Start of DATASET EXTRACT

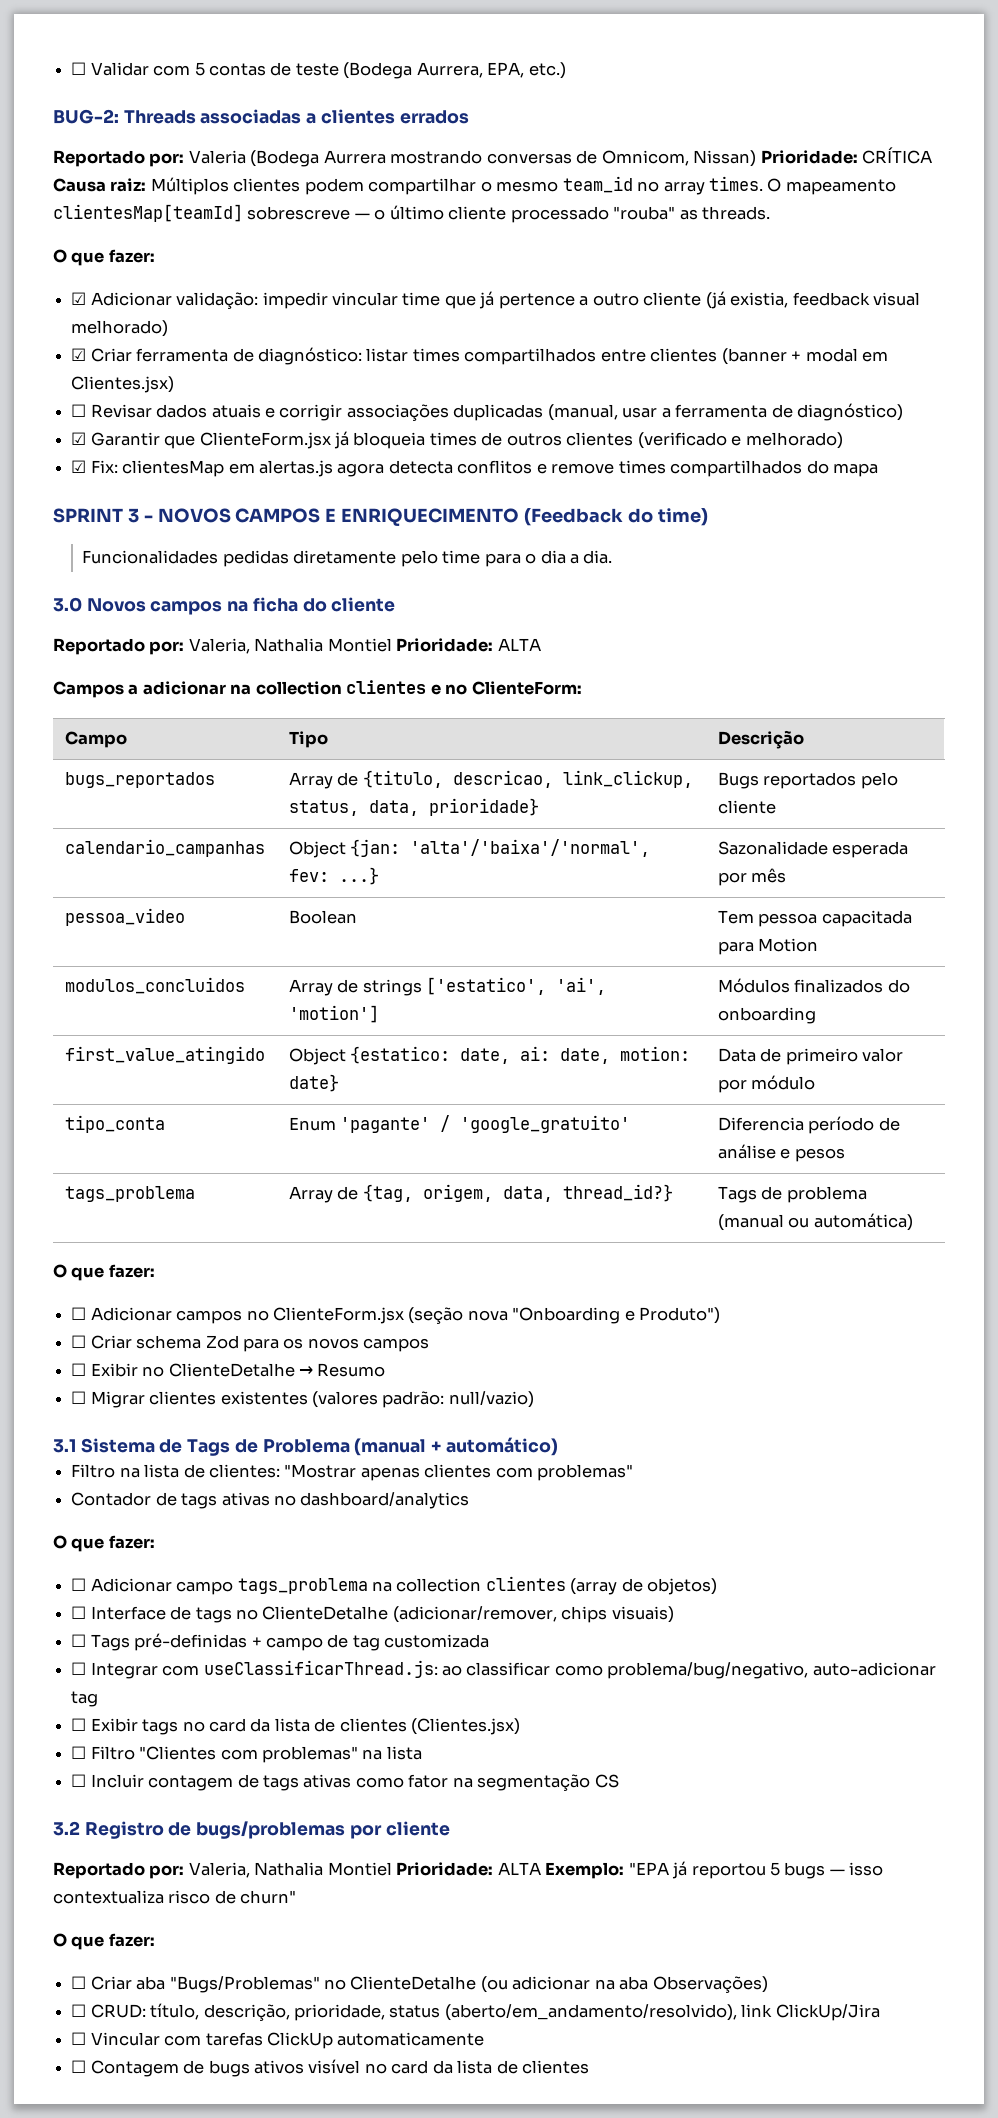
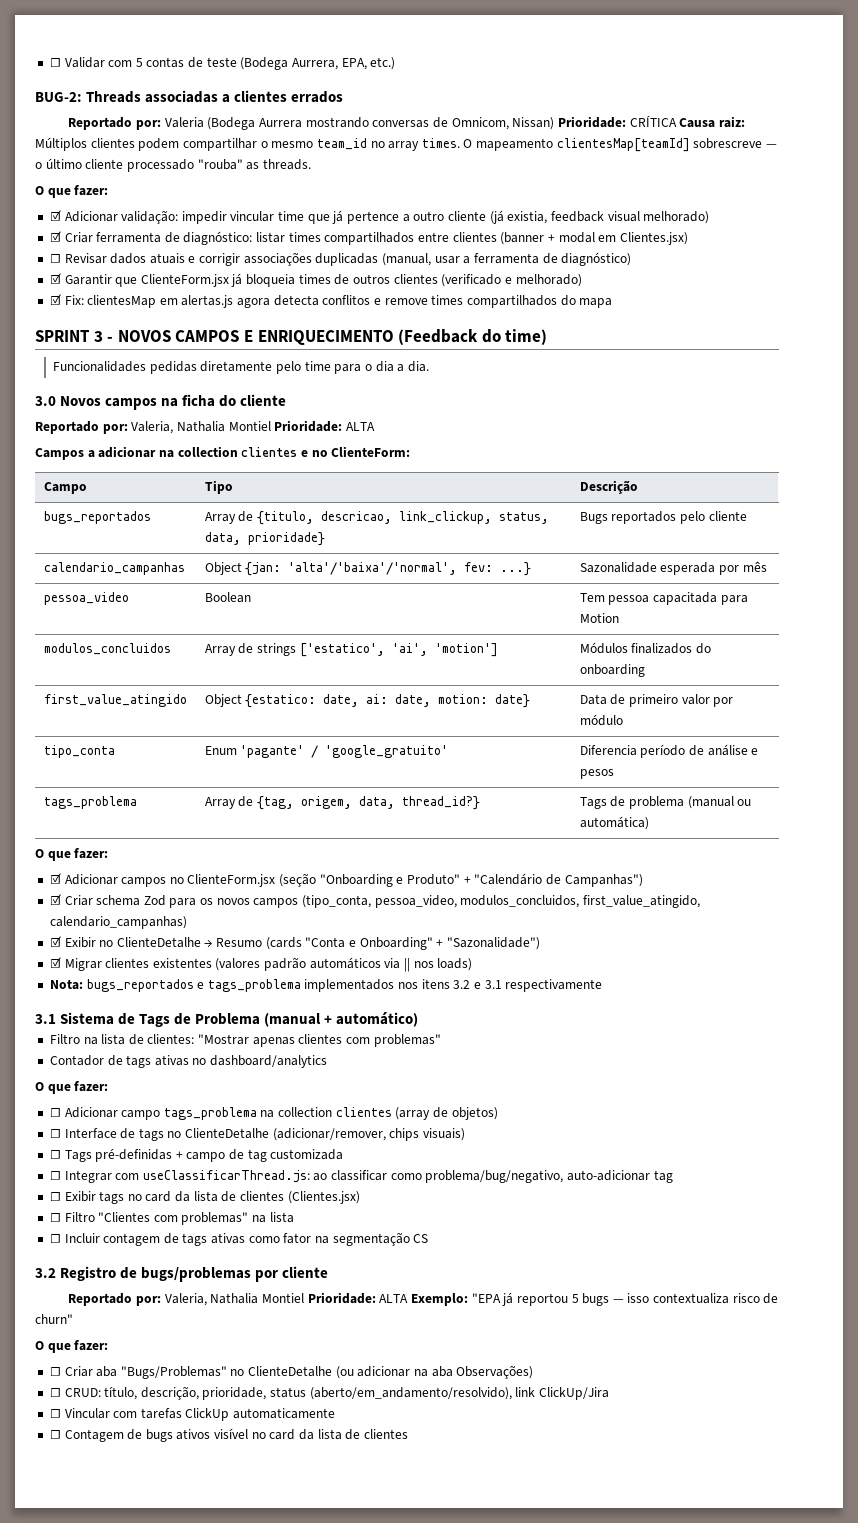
- ☐ Adicionar campos no ClienteForm.jsx (seção nova "Onboarding e Produto")
- ☐ Criar schema Zod para os novos campos
- ☐ Exibir no ClienteDetalhe → Resumo
- ☐ Migrar clientes existentes (valores padrão: null/vazio)
+ ☑ Adicionar campos no ClienteForm.jsx (seção "Onboarding e Produto" + "Calendário de Campanhas")
+ ☑ Criar schema Zod para os novos campos (tipo_conta, pessoa_video, modulos_concluidos, first_value_atingido, calendario_campanhas)
+ ☑ Exibir no ClienteDetalhe → Resumo (cards "Conta e Onboarding" + "Sazonalidade")
+ ☑ Migrar clientes existentes (valores padrão automáticos via || nos loads)
+ Nota: bugs_reportados e tags_problema implementados nos itens 3.2 e 3.1 respectivamente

End of DATASET EXTRACT

DIRECTIONS FOR THIS TASK: Transcribe every entry word for word, excluding images.

EXERCISE RESULT:
- ☐ Adicionar campos no ClienteForm.jsx (seção nova "Onboarding e Produto")
- ☐ Criar schema Zod para os novos campos
- ☐ Exibir no ClienteDetalhe → Resumo
- ☐ Migrar clientes existentes (valores padrão: null/vazio)
+ ☑ Adicionar campos no ClienteForm.jsx (seção "Onboarding e Produto" + "Calendário de Campanhas")
+ ☑ Criar schema Zod para os novos campos (tipo_conta, pessoa_video, modulos_concluidos, first_value_atingido, calendario_campanhas)
+ ☑ Exibir no ClienteDetalhe → Resumo (cards "Conta e Onboarding" + "Sazonalidade")
+ ☑ Migrar clientes existentes (valores padrão automáticos via || nos loads)
+ Nota: bugs_reportados e tags_problema implementados nos itens 3.2 e 3.1 respectivamente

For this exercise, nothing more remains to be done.